Edit difference data
▬▬▬▬▬▬
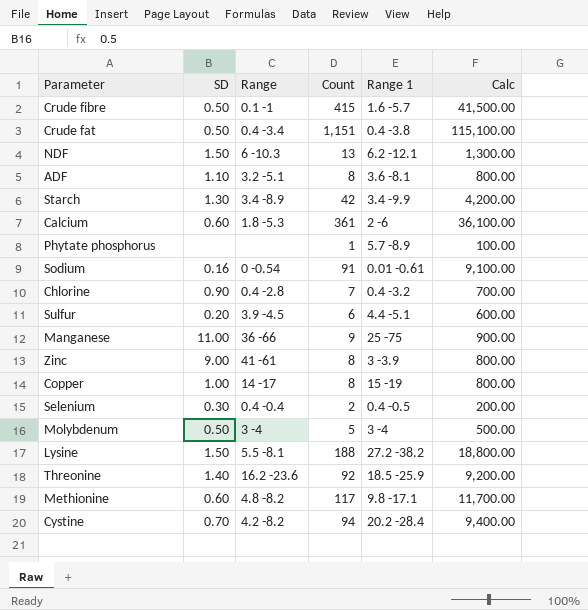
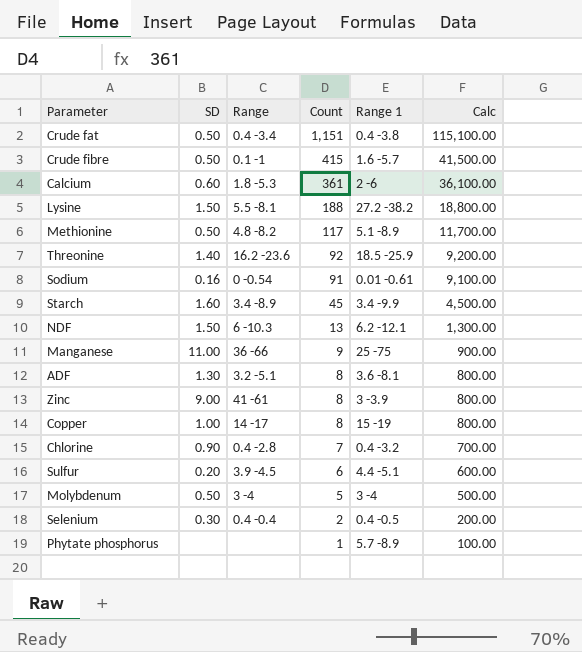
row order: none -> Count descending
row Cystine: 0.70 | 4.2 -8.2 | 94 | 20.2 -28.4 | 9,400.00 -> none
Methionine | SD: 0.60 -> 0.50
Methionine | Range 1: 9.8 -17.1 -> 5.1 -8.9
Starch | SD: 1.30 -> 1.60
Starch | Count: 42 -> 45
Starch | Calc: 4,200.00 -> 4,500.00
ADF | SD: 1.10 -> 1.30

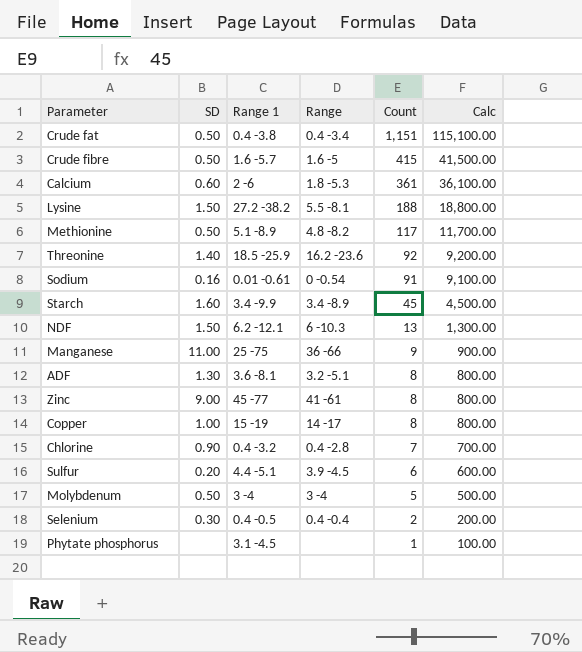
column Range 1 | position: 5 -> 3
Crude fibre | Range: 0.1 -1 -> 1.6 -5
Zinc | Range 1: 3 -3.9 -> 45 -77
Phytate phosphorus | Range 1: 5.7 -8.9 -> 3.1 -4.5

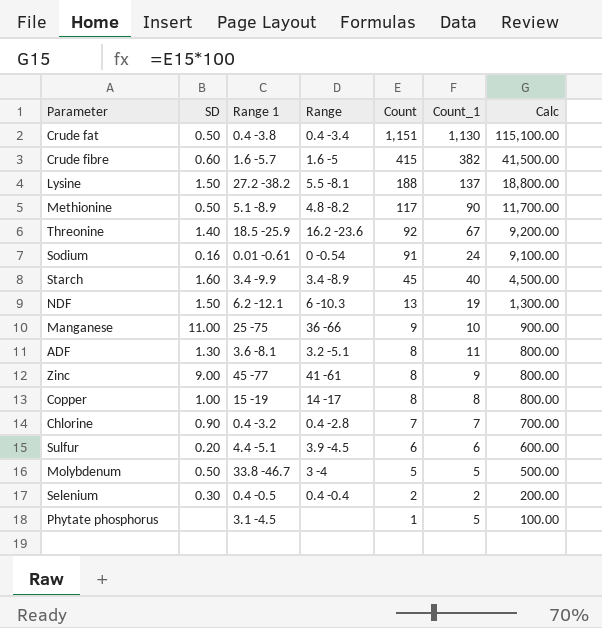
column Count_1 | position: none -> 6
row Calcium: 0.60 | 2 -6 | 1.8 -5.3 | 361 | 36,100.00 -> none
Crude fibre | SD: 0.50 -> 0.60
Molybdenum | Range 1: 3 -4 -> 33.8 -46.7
▬▬▬▬▬▬
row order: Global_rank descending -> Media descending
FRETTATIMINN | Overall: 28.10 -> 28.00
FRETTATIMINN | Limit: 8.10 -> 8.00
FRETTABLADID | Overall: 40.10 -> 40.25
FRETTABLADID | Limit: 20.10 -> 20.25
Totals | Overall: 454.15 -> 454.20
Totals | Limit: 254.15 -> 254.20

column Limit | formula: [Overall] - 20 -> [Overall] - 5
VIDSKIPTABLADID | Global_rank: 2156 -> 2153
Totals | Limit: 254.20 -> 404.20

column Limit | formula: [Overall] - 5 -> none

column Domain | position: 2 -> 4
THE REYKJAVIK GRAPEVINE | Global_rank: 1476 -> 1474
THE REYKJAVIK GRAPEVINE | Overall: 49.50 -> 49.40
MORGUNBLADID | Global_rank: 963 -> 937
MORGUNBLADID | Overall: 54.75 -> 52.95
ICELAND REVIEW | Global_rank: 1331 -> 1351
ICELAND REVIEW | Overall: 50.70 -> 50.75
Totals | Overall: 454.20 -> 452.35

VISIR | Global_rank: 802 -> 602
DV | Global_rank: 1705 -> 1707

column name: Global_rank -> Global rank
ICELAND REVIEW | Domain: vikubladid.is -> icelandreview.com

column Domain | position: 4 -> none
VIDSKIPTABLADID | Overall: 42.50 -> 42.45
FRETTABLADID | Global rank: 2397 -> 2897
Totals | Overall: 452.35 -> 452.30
▬▬▬▬▬▬
Of the lines above, retype only those from the line containing "row order: Global_rank" through the line containing "DV | Global_rank: 1705 -> 1707", including both, exactly.

### Answer
row order: Global_rank descending -> Media descending
FRETTATIMINN | Overall: 28.10 -> 28.00
FRETTATIMINN | Limit: 8.10 -> 8.00
FRETTABLADID | Overall: 40.10 -> 40.25
FRETTABLADID | Limit: 20.10 -> 20.25
Totals | Overall: 454.15 -> 454.20
Totals | Limit: 254.15 -> 254.20

column Limit | formula: [Overall] - 20 -> [Overall] - 5
VIDSKIPTABLADID | Global_rank: 2156 -> 2153
Totals | Limit: 254.20 -> 404.20

column Limit | formula: [Overall] - 5 -> none

column Domain | position: 2 -> 4
THE REYKJAVIK GRAPEVINE | Global_rank: 1476 -> 1474
THE REYKJAVIK GRAPEVINE | Overall: 49.50 -> 49.40
MORGUNBLADID | Global_rank: 963 -> 937
MORGUNBLADID | Overall: 54.75 -> 52.95
ICELAND REVIEW | Global_rank: 1331 -> 1351
ICELAND REVIEW | Overall: 50.70 -> 50.75
Totals | Overall: 454.20 -> 452.35

VISIR | Global_rank: 802 -> 602
DV | Global_rank: 1705 -> 1707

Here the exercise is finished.